Proposed metastatic mechanism of lncRNA-LET in cancer.
MALAT1, H19 and CCAT2—Wnt/β-catenin pathway
Recent studies are helping to unravel the association between EMT and lncRNA. EMT is a key step toward cancer metastasis. E-cadherin (CDH1) is a critical cell-to-cell adhesion molecule and aids in the assembly of epithelial cell layers; therefore, increased CDH1 expression inhibits invasion and metastasis formation. Accordingly, the loss of E-cadherin expression is a hallmark of the EMT process and is likely required for enhanced tumor cell migration.46 The Wnt signaling pathway has a particularly tight link with EMT.47 Canonical Wnt signaling is activated on the binding of Wnt ligands to Frizzled (Fzd)/LDL-related protein coreceptor complexes, which leads to the activation of Fzd and the nuclear translocation of β-catenin. The nuclear translocation of β-catenin in turn activates the expression of Slug, which triggers EMT and a proinvasive gene expression profile.47, 48
As mentioned above, MALAT1 functions as an active player in cancer metastasis by interacting with the demethylated form of Pc2, a component of PRC1, thereby promoting E2F1 SUMOylation and leading to relocalization of growth control proteins. However, another report has suggested that MALAT1 promotes EMT by activating the Wnt/β-catenin pathway in bladder cancer cells: the downregulation of MALAT1 resulted in a decrease in the levels of Slug, as well as ZEB1 and ZEB2 (known as transcriptional repressors of E-cadherin), and an increase in CDH1 levels, indicating that MALAT1 promotes EMT by activating Wnt signaling.49
LncRNA H19 may be involved in a similar regulatory mechanism. H19, an imprinted and maternally expressed oncofetal gene, is located on chromosome 11p15.5 near the IGF II (encoding insulin-like growth factor II) locus.50 H19 is expressed abundantly in many cancers and only marginally in nearly all normal adult tissues.50 Adriaenssens et al51 have suggested that H19 has a role in epithelial–mesenchymal interactions and thus in morphogenesis and/or migration of epithelial cells. A previous study has shown that H19 is highly expressed in hepatic metastases from a range of human carcinomas,52 although the underlying mechanism has not been clearly shown. A recent study suggested that upregulated H19 enhances bladder cancer metastasis by associating with EZH2, resulting in Wnt/β-catenin activation and the subsequent downregulation of CDH1.53
Recent research has identified another novel lncRNA-CCAT2 that maps to 8q24, is highly overexpressed in colorectal cancer, and promotes tumor growth, metastasis, and chromosomal instability.54 It has been demonstrated that MYC, miR-17-5p, and miR-20a are upregulated by CCAT2 through TCF7L2-mediated transcriptional regulation, and the physical interaction between CCAT2 and TCF7L2 results in the enhancement of Wnt signaling activity.

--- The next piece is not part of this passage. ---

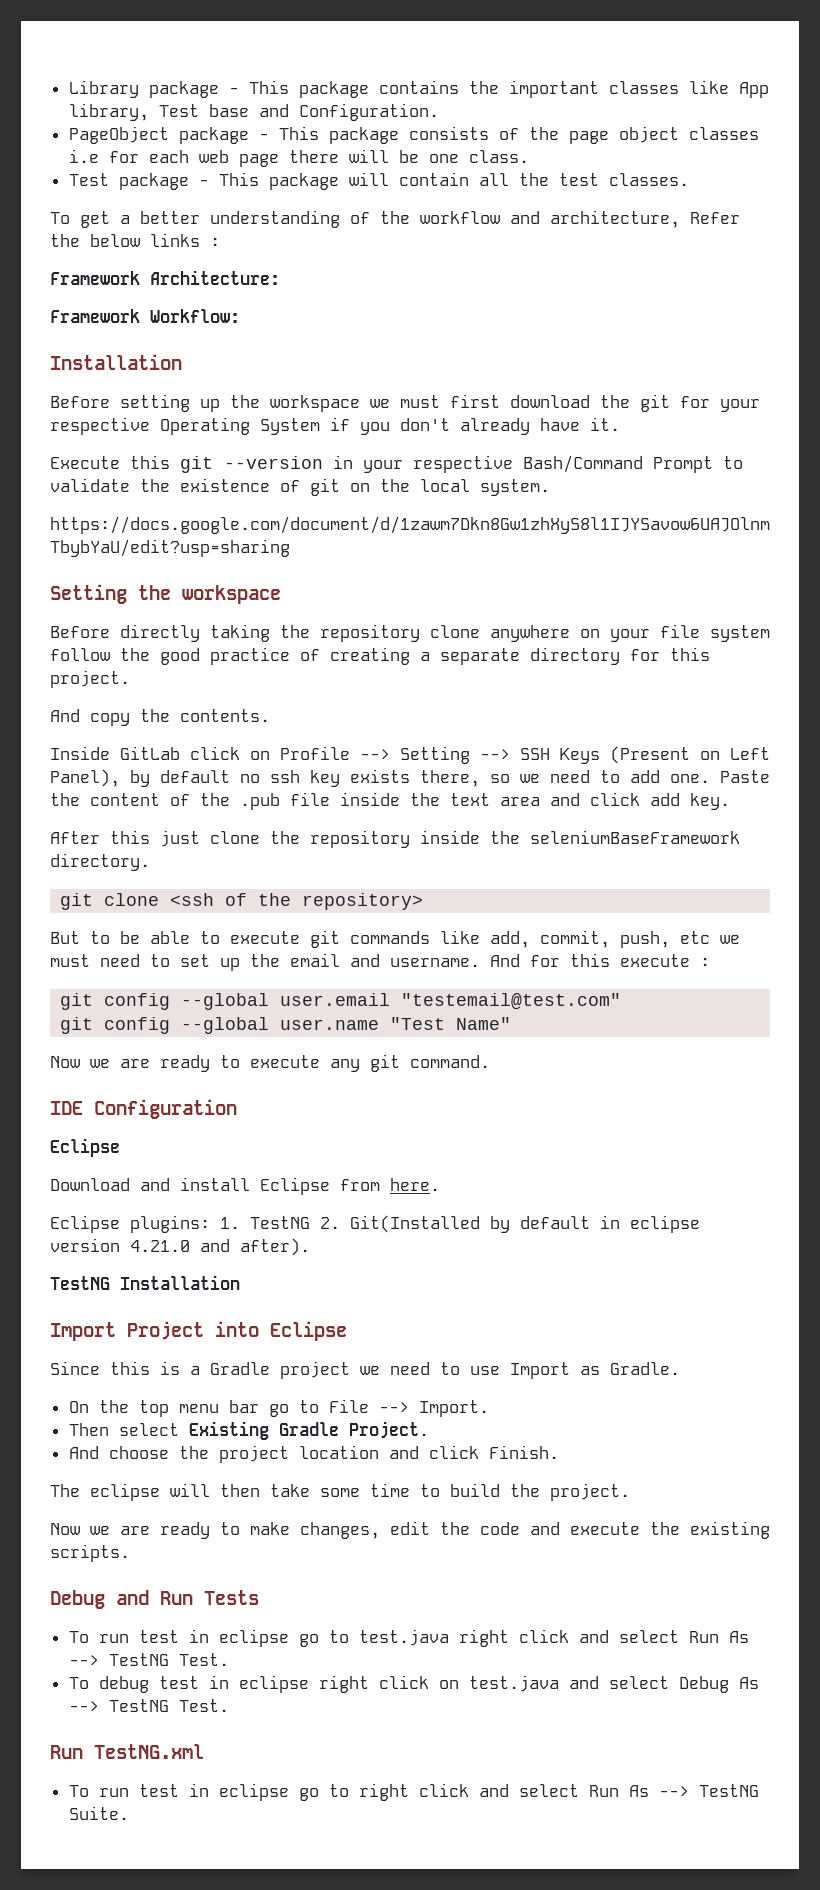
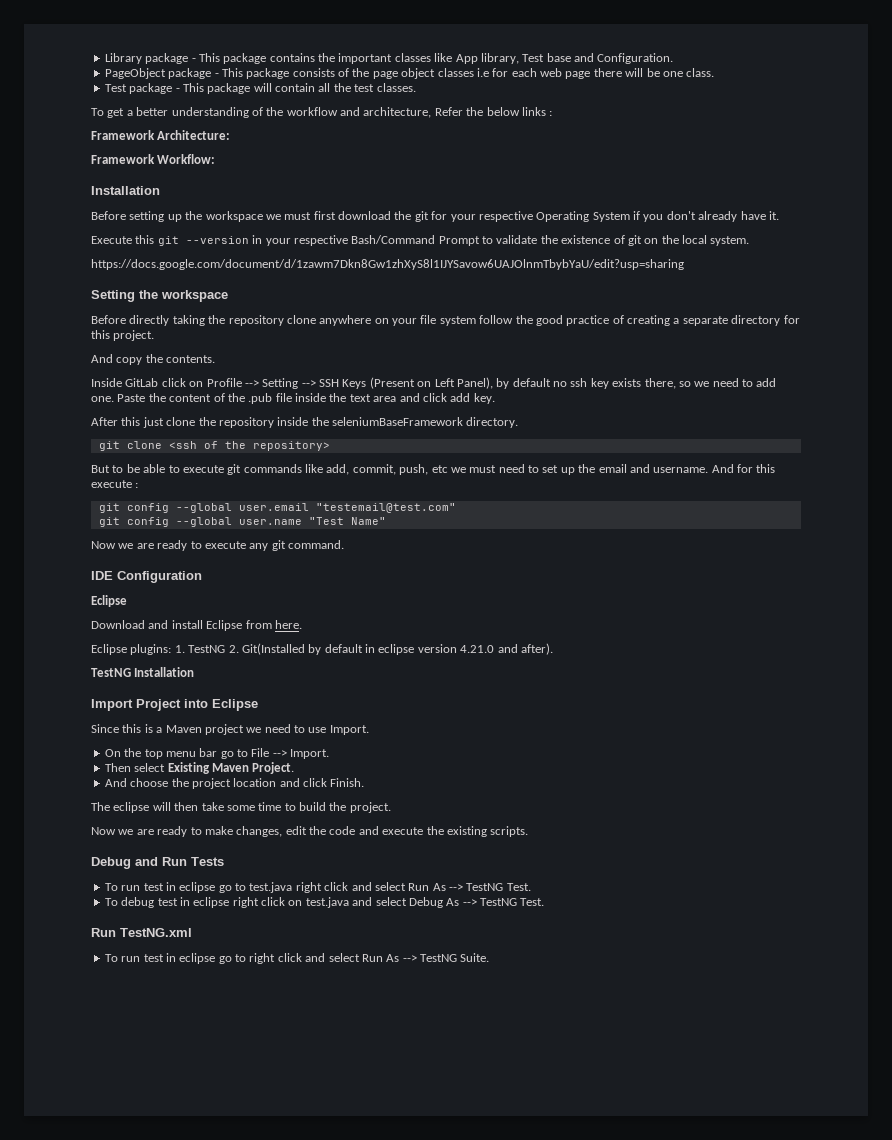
[210,1362,270,1375] Gradle -> [165,725,202,733] Maven
[510,1362,680,1379] Import as Gradle. -> [329,725,369,735] Import.
[278,1422,339,1436] Gradle -> [211,763,249,772] Maven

CCAT2 is also a Wnt downstream target, which suggests the existence of a feedback loop.54
Intronic lncRNAs (PPP3CB, MAP3K14, and DAPK1 loci) and MAPK pathway
The activity of the RAS/MAPK pathway was shown to be significantly elevated in both primary and metastatic lesions, and the inhibition of RAS/MAPK signaling significantly reduced the metastatic progression of transplanted stem/progenitor cells. These findings suggest that RAS/MAPK activation could have a critical role in promoting cancer progression and metastasis.55
Some of the earliest and most universal genetic alterations observed in pancreatic cancer are activating mutations in the oncogene KRAS.56 At least 99% of pancreatic intraepithelial neoplasia lesions harbor mutations in KRAS, suggesting that its activation is an important initiating step in the carcinogenesis of most pancreatic cancers.57 Activating mutations in the KRAS gene result in a loss of the intrinsic GTPase activity of the Ras protein, and constitutive signaling occurs, even in the absence of extracellular signals.58 Activated Ras is involved in a number of signaling pathways, including the RAF/MAPK pathway, resulting in Ras–Raf–MAPK signaling.59, 60
Recently, pancreatic ductal adenocarcinoma (PDAC) was studied to identify the gene expression profiles of lncRNAs correlated with pancreatic cancer and metastasis.61, 62, 63 A subset of intronic lncRNAs (PPP3CB, MAP3K14, and DAPK1 loci) expressed in pancreatic tissues was identified; the abundance of these lncRNAs was correlated with PDAC metastasis and were enriched in genes associated with the MAPK pathway.64, 65 Nevertheless, further studies will be necessary to reveal the possible biological functions and molecular mechanisms of these lncRNAs in PDAC tumorigenesis and/or progression, and these intronic lncRNAs might be novel candidate biomarkers of pancreatic tumors.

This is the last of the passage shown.